Anti-Biopharmaceutical Immunization: prediction
and analysis of clinical relevance to minimize the RISK
Executive summary
The introduction of biopharmaceuticals products (BPs) has been a critical step forward in the treatment of many severe diseases. The numbers of BPs (i.e. proteins and monoclonal antibodies) on the market: preparation in progress of diseases treated reflect the success of these molecules, and numerous novel molecules for the treatment of a rapidly expanding number of conditions are anticipated in the next few years.

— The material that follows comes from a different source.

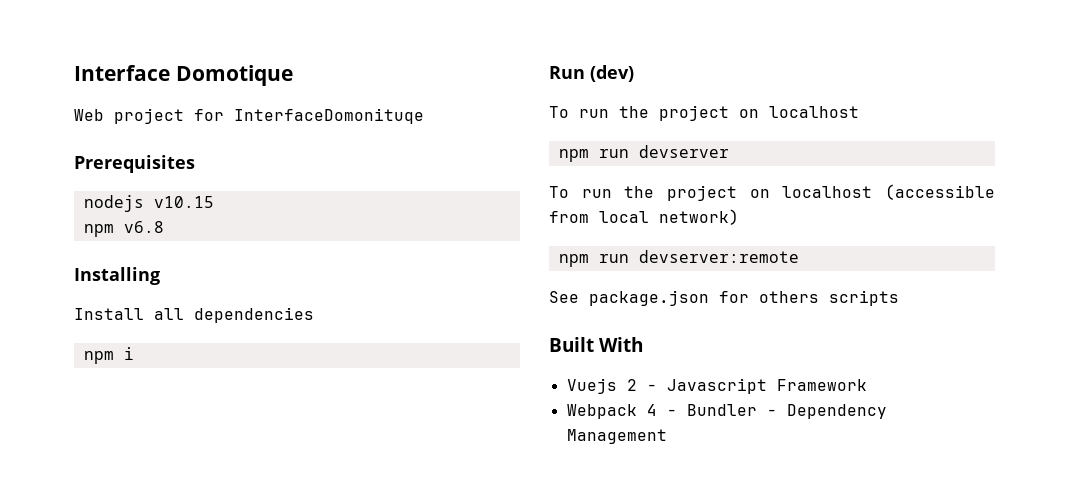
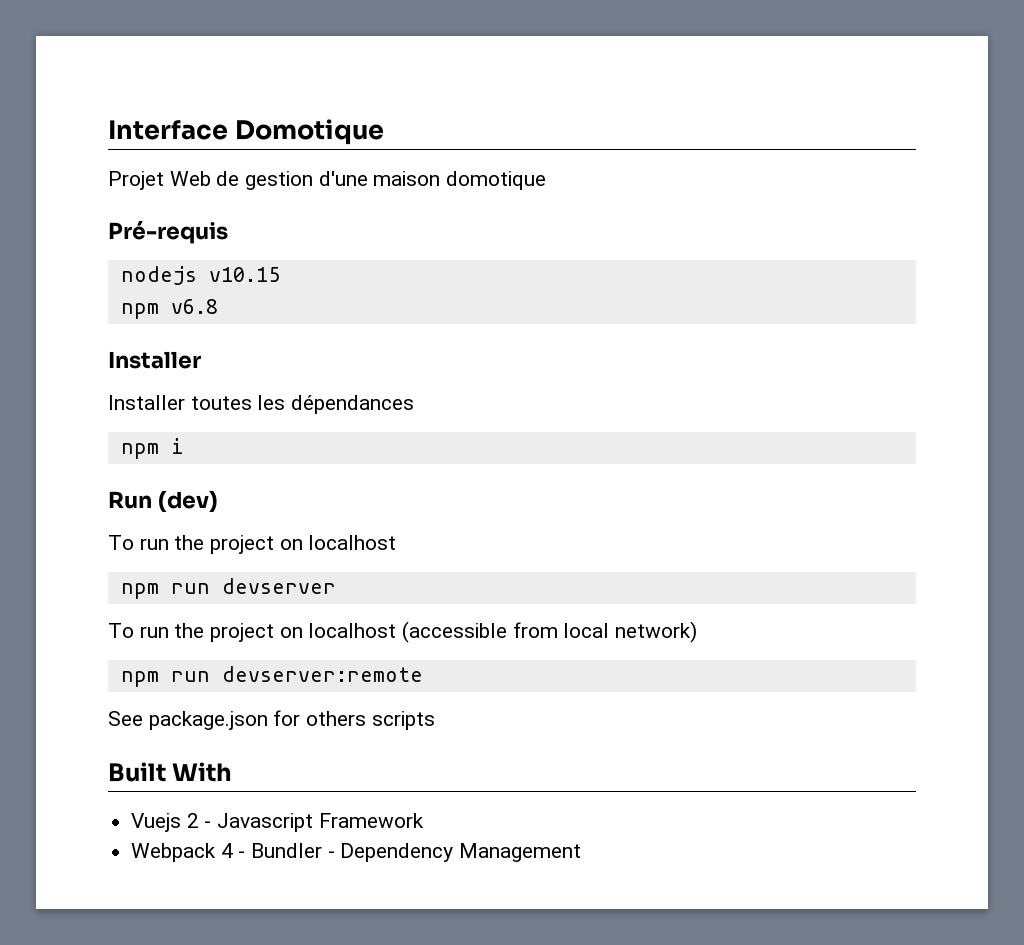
[74,108,424,124] [74,155,195,173] Web project for InterfaceDomonituqe // Prerequisites -> [108,171,547,190] [108,220,228,244] Projet Web de gestion d'une maison domotique // Pré-requis
[74,267,160,285] [74,307,314,323] Installing // Install all dependencies -> [108,351,202,369] [108,395,415,414] Installer // Installer toutes les dépendances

A major limitation to the use of BPs is the development of anti-drug antibodies (ADA) in a subset of patients. ADA may decrease the efficacy of BPs by neutralizing them or modifying their clearance, and they may be associated with BP-specific hypersensitivity reactions. ADA may also cross-react with closely related endogenous counterparts of BPs thereby compromising important physiological functions. The prediction, prevention and cure of anti-drug (AD) immunogenicity are thus major goals in biopharmaceutical drug development and patient safety.
Many factors contribute to the immunogenicity of BPs. Some are related to the product itself, others to its mode of administration and still others to the underlying disease or the characteristics of patients. Elucidating the significance of these factors and their specific contribution to immunogenicity requires a varied approach including: the development, evaluation and standardization of new tools for predicting and measuring AD immunization, the testing of new concepts originating from basic immunology that have not yet been translated into clinical practice, the development of synthetic predictive models condensing in a comprehensive form all that is known about AD immunization and their validation in a clinical setting. Improvements in our understanding of AD immunization should also lead to the production of guidelines for drug development and the clinical care of patients.